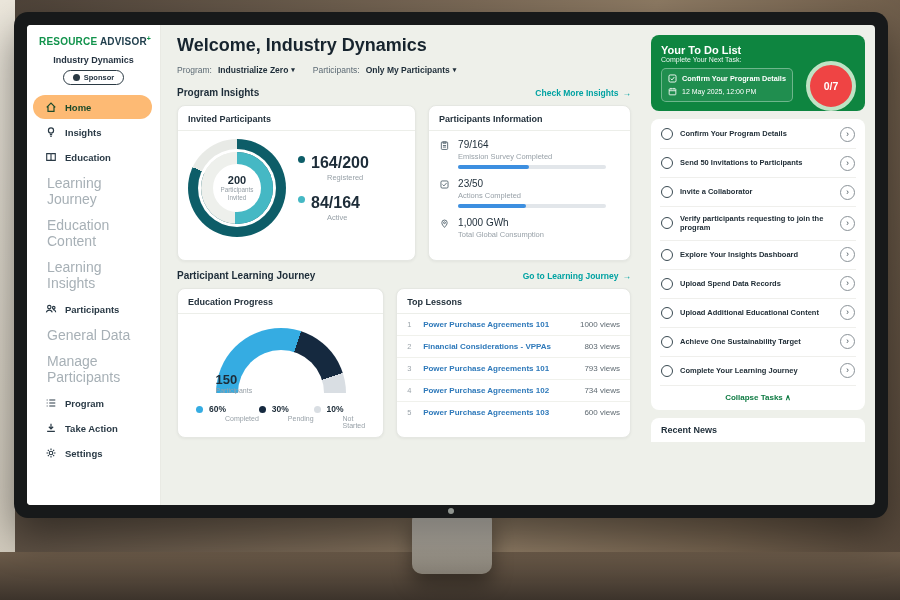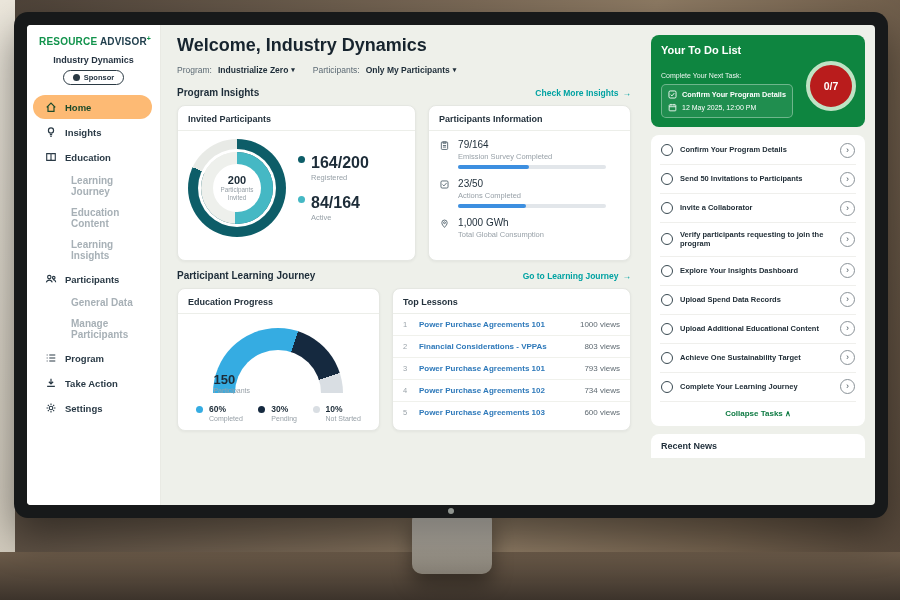--- a/index.html
+++ b/index.html
@@ -25,21 +25,21 @@
   .logo{padding:0 8px 5px 12px;font-size:10px;font-weight:bold;letter-spacing:.2px;white-space:nowrap;}
   .logo .g{color:#12934c;} .logo .d{color:#22404e;} .logo sup{font-size:7px;color:#12934c;}
   .org{font-size:9px;font-weight:bold;color:#253341;text-align:center;margin:3px 0 5px;}
   .badge{width:fit-content;margin:0 auto 10px;border:1px solid #2b3a44;border-radius:10px;
     padding:2px 9px;font-size:7.5px;font-weight:bold;color:#223240;display:flex;align-items:center;gap:4px;cursor:pointer;}
   .badge-ico{width:7px;height:7px;border-radius:50%;background:#2b3a44;}
   .nav-item{display:flex;align-items:center;gap:8px;font-size:9.5px;font-weight:bold;color:#2a3a46;
     padding:6px 8px 6px 12px;margin:1px 8px 1px 6px;border-radius:12px;cursor:pointer;}
   .nav-item.active{background:#fdba74;color:#1c4a2a;}
   .nico{width:12px;height:12px;flex:none;}
-  .nav-sub{font-size:10px;color:#a7b0b6;padding:5px 8px 5px 44px;font-weight:bold;cursor:pointer;}
+  .nav-sub{font-size:14px;color:#a7b0b6;padding:5px 8px 5px 20px;font-weight:normal;cursor:pointer;}
 
   
   .main{flex:1;min-width:0;padding:10px 16px 0;box-sizing:border-box;}
   h1{font-size:18px;margin:0 0 9px;color:#17242e;font-weight:bold;}
   .filters{display:flex;align-items:flex-start;gap:6px;font-size:8.5px;color:#5c6a74;margin-bottom:12px;}
   .fvalue{font-weight:bold;color:#1d2c38;display:flex;align-items:center;gap:3px;cursor:pointer;margin-right:12px;}
   .chev{font-size:7px;color:#1d2c38;}
   .secrow{display:flex;justify-content:space-between;align-items:center;margin:4px 0 7px;}
   .sectitle{font-size:10px;font-weight:bold;color:#1d2c38;}
   .seclink{font-size:8.5px;font-weight:bold;color:#00a2a2;display:flex;gap:4px;align-items:center;cursor:pointer;}
@@ -54,21 +54,21 @@
   .donut{width:98px;height:98px;border-radius:50%;position:relative;flex:none;}
   .donut-inner{position:absolute;inset:13px;border-radius:50%;box-shadow:0 0 0 3px #fff;}
   .donut-hole{position:absolute;inset:12px;background:#fff;border-radius:50%;
     display:flex;flex-direction:column;align-items:center;justify-content:center;text-align:center;}
   .dc-val{font-size:11px;font-weight:bold;color:#1d2c38;}
   .dc-lab{font-size:6.3px;color:#98a1a8;width:42px;line-height:1.2;}
   .dleg{display:flex;flex-direction:column;gap:12px;}
   .dleg-item{display:flex;gap:6px;align-items:flex-start;}
   .dot{width:7px;height:7px;border-radius:50%;margin-top:2px;flex:none;}
   .dleg-val{font-size:16px;font-weight:bold;color:#1d2c38;}
-  .dleg-lab{font-size:7.5px;color:#98a1a8;margin-top:1px;}
+  .dleg-lab{font-size:7.5px;color:#98a1a8;margin-top:1px;margin-left:16px;}
 
   
   .stat{display:flex;gap:8px;margin-bottom:9px;}
   .sico{width:11px;height:11px;color:#5a6a74;flex:none;margin-top:1px;}
   .stat-val{font-size:10px;font-weight:normal;color:#1d2c38;}
   .stat-lab{font-size:7.5px;color:#98a1a8;margin:2px 0 4px;}
   .pbar{width:148px;height:4px;background:#e2e6ea;border-radius:2px;}
   .pfill{height:100%;border-radius:2px;}
 
   
@@ -83,29 +83,29 @@
 
   
   .lrow{display:flex;align-items:center;gap:8px;padding:6px 10px;border-bottom:1px solid #f0f1ec;}
   .lrank{font-size:7.5px;color:#9aa3aa;width:8px;flex:none;}
   .ltitle{flex:1;font-size:8px;font-weight:bold;color:#2e79ba;cursor:pointer;}
   .lviews{font-size:8px;color:#5f6a72;flex:none;}
 
   
   .rpanel{width:228px;flex:none;box-sizing:border-box;padding:10px 10px 0 4px;display:flex;flex-direction:column;gap:8px;}
   .todo-green{background:#0e8540;border-radius:8px;padding:9px 10px;color:#fff;position:relative;}
-  .tg-title{font-size:11px;font-weight:bold;margin-bottom:16px;}
+  .tg-title{font-size:11px;font-weight:bold;margin-bottom:0;}
   .tg-sub{font-size:7px;opacity:.92;margin-bottom:5px;width:150px;}
   .tg-box{border:1px solid rgba(255,255,255,.35);background:rgba(255,255,255,.08);
     border-radius:5px;padding:5px 6px;width:calc(100% - 62px);box-sizing:border-box;}
   .tg-task{display:flex;gap:5px;align-items:center;font-size:7.3px;font-weight:bold;margin-bottom:4px;}
   .tg-date{display:flex;gap:5px;align-items:center;font-size:7px;}
   .tico{width:9px;height:9px;flex:none;}
   .tg-ring{position:absolute;right:9px;top:26px;width:42px;height:42px;border-radius:50%;
-    border:4px solid #bfe3c4;background:#b91c1c;display:flex;align-items:center;justify-content:center;
+    border:4px solid #bfe3c4;background:#ef4444;display:flex;align-items:center;justify-content:center;
     font-size:10.5px;font-weight:bold;}
   .todo-list{background:#fff;border-radius:8px;padding:1px 9px;}
   .titem{display:flex;align-items:center;gap:7px;padding:6.5px 1px;border-bottom:1px solid #efefec;cursor:pointer;}
   .tcheck{width:10px;height:10px;border:1.3px solid #3a4a52;border-radius:50%;flex:none;cursor:pointer;}
   .tlabel{flex:1;font-size:7.5px;font-weight:bold;color:#222f38;line-height:1.3;}
   .tchev{width:13px;height:13px;border:1px solid #8a9298;border-radius:50%;color:#4a565e;
     font-size:9px;line-height:12px;text-align:center;flex:none;cursor:pointer;}
   .collapse{text-align:center;font-size:8px;font-weight:bold;color:#0d7a42;padding:7px 0;cursor:pointer;}
   .newsbar{background:#fff;border-radius:8px 8px 0 0;padding:7px 10px;font-size:9px;font-weight:bold;color:#1d2c38;}
 </style>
-*-*-
> **BRIEF**
Using the records above, pull out each line where the word "stat" occurs.

> **EXERCISE RESPONSE**
   .stat{display:flex;gap:8px;margin-bottom:9px;}
   .stat-val{font-size:10px;font-weight:normal;color:#1d2c38;}
   .stat-lab{font-size:7.5px;color:#98a1a8;margin:2px 0 4px;}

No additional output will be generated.